Toutefois, le confinement conduit ailleurs. Être confiné réduit à un mode de vie dans un cadre très précis. C’est là qu’est l’ascèse : persister dans une posture. Quelle soit yogique, athlétique, ou autres, il s’agit de persister. Or, si le pèlerin-randonneur persiste dans sa marche, à l’inverse, le confiné de la COVID-19 devra s’astreindre à demeurer chez lui. Par la répétition de leurs exercices respectifs, jour après jour, quelque chose peut se produire. Comme l’observe Jean-Christophe Rufin dans Immortelle randonnée : « au-delà de huit jours ce ne sont plus des vacances! » Un nouveau cycle commence et installe dans un tout autre univers. Par la durée, un travail de maturation s’effectue. Un travail qui n’est toujours facile…

Dans cet espace qui perdure au-delà des vacances, émerge le besoin de se situer. Pour y parvenir, le deuxième temps de l’exercice pèlerin conduit souvent à faire plus de ce qui se faisait déjà : journées programmées, surchargées, performantes et exigeantes. En tant que confiné, il a fallu s’ajuster rapidement et tenter de reproduire le rythme d’avant, en maintenant la cadence. Les réseaux sociaux s’en trouve engorgé à l’excès. Zoom, Skype, Messenger, Facetime, échanges courriels à toutes heures du jours. En moins d’une semaine, le télétravail est devenu plus intrusif que le travail lui-même. L’autre est plus présent que jamais. D’autant plus que le contexte n’est pas celui du travail, il est celui de la vie familiale qui elle aussi réclame sa part. À vivre continuellement ensemble, la vie à la maison demande bien plus que lorsqu’on est au travail : plus de ménage, plus de repas, plus d’activités à organiser pour les enfants. Même si les réseaux sociaux peuvent sembler une évasion, chacun découvre rapidement que la vie ne se joue pas sur les écrans. Coincé entre le télétravail et les réseaux sociaux, par leur sollicitation constante, la vie file entre les doigts. Ce ne sont vraiment pas des vacances!

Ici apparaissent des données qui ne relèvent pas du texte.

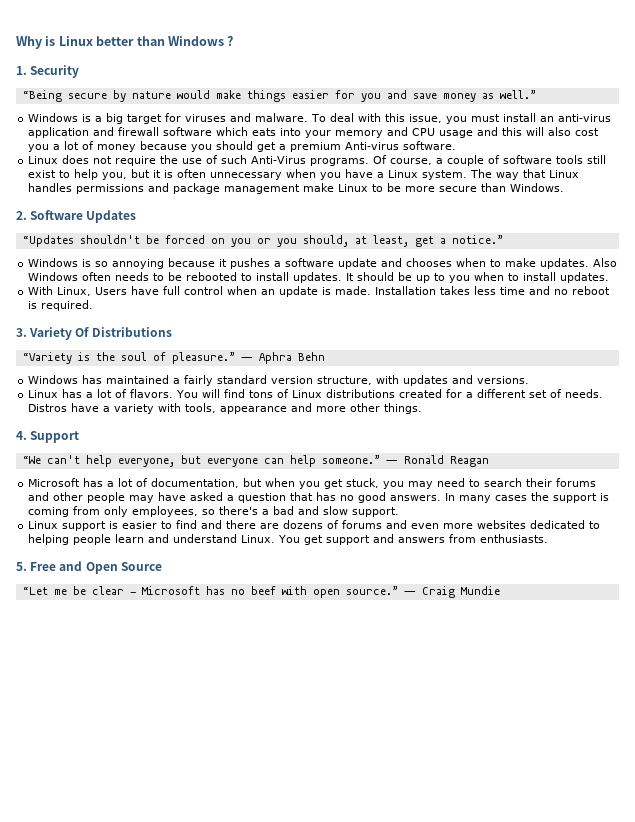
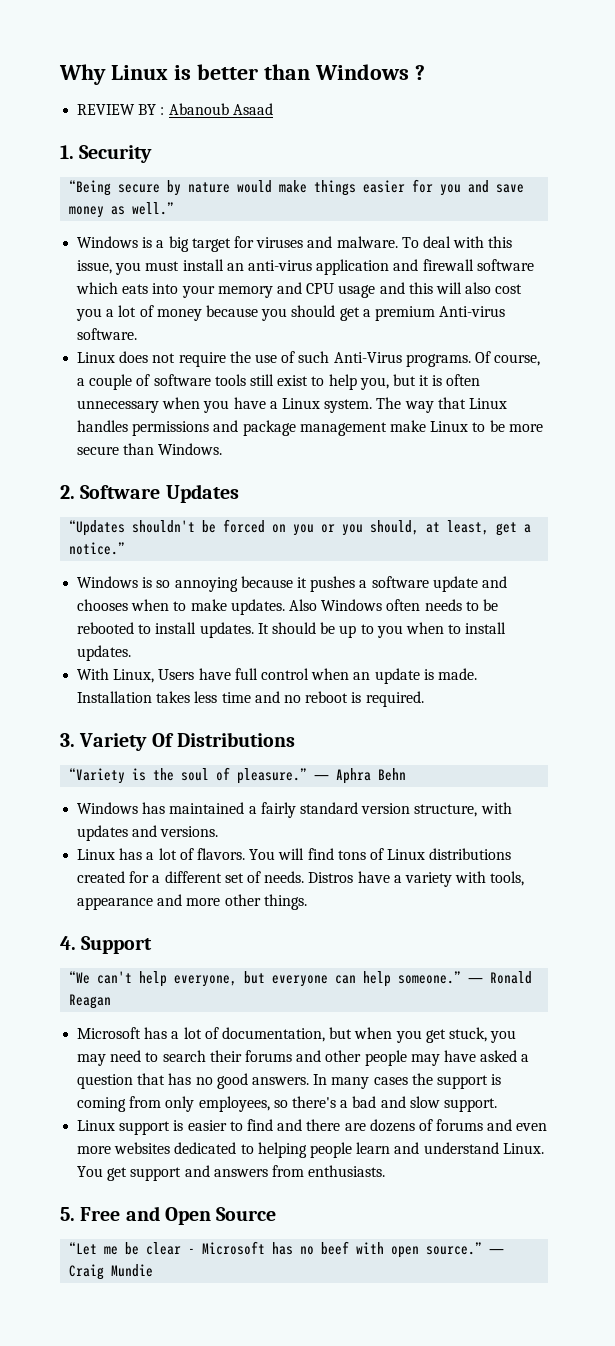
- Why is Linux better than Windows ?
+ Why Linux is better than Windows ?
+ REVIEW BY : Abanoub Asaad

L’excès conduisant toujours à une souffrance, ce n’est qu’en touchant celle-ci qu’il est possible de s’éveiller, troisième temps de l’exercice pèlerin. Tout comme le pèlerin-randonneur qui excède à performer son pèlerinage, vient un temps où il sera rompu par l’exercice. Il ne peut pas tenir ce rythme indéfiniment et doit réviser sa manière de pèleriner par une mise à distance avec l’autre. Non plus vivre dans une éternelle comparaison performative, mais vivre selon ses besoins, ses capacités et son rythme. S’il en va ainsi pour le pèlerin, il en va de même pour le confiné. Bientôt, chacun devra réviser sa manière d’être en relation.

Par l’ascèse de cette mise à l’écart relationnelle, à l’ère des réseaux sociaux et des images de marques, le confiné n’aura d’autres choix que d’explorer ce que peut bien signifier « garder une saine distance ». Une exploration qui conduit au dernier temps de l’exercice pèlerin, là où chacun gagne en liberté et en ressort grandit par un nouvel art de vivre. Vous verrez, si la durée le permet…

Éric Laliberté


[1] Soulignons que pour une fois dans l’histoire de l’humanité, c’est une autre part qui est marginalisée.